What the task asks :: Go through the entries below and copy each line containing the word "Longfill".

--*--

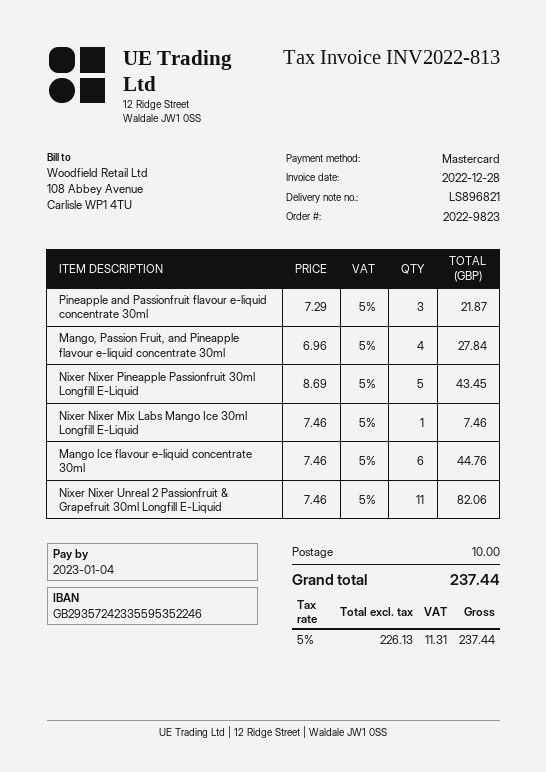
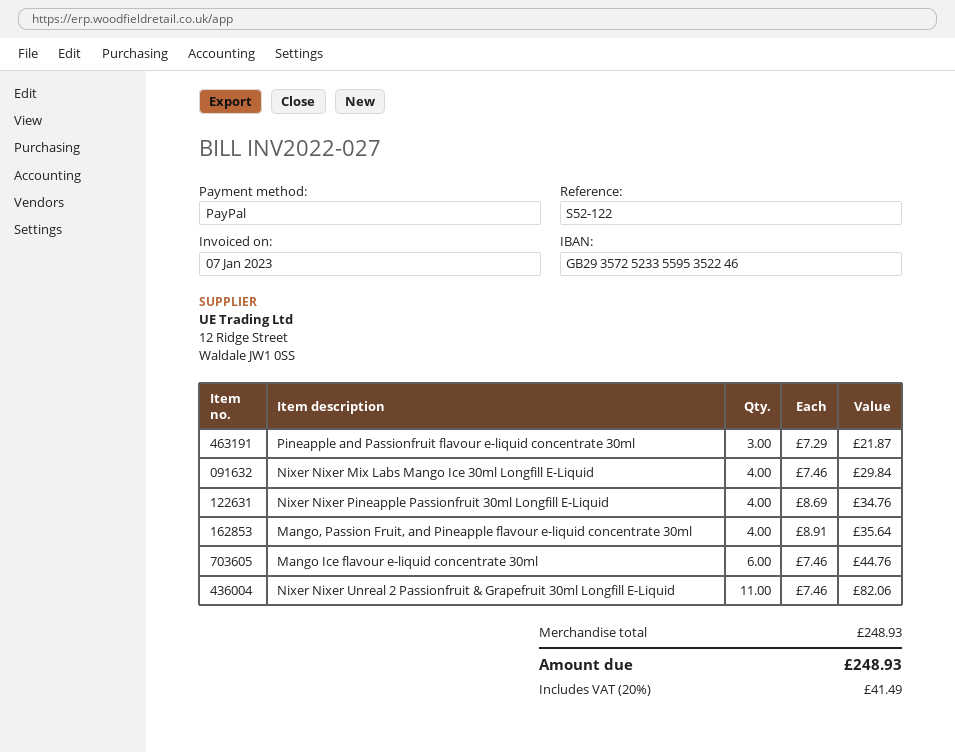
invoice number: INV2022-813 -> INV2022-027
invoice date: 2022-12-28 -> 2023-01-07
payment method: Mastercard -> PayPal
bank account: GB29357242335595352246 -> GB29357252335595352246
Mango, Passion Fruit, and Pineapple flavour e-liquid concentrate 30ml: 4 x 6.96 = 27.84 -> 4 x 8.91 = 35.64
Nixer Nixer Pineapple Passionfruit 30ml Longfill E-Liquid: 5 x 8.69 = 43.45 -> 4 x 8.69 = 34.76
Nixer Nixer Mix Labs Mango Ice 30ml Longfill E-Liquid: 1 x 7.46 = 7.46 -> 4 x 7.46 = 29.84
shipping: 10.00 -> none
tax: 5% = 11.31 -> 20% = 41.49
total: 237.44 -> 248.93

--*--

Response for this exercise ::
Nixer Nixer Pineapple Passionfruit 30ml Longfill E-Liquid: 5 x 8.69 = 43.45 -> 4 x 8.69 = 34.76
Nixer Nixer Mix Labs Mango Ice 30ml Longfill E-Liquid: 1 x 7.46 = 7.46 -> 4 x 7.46 = 29.84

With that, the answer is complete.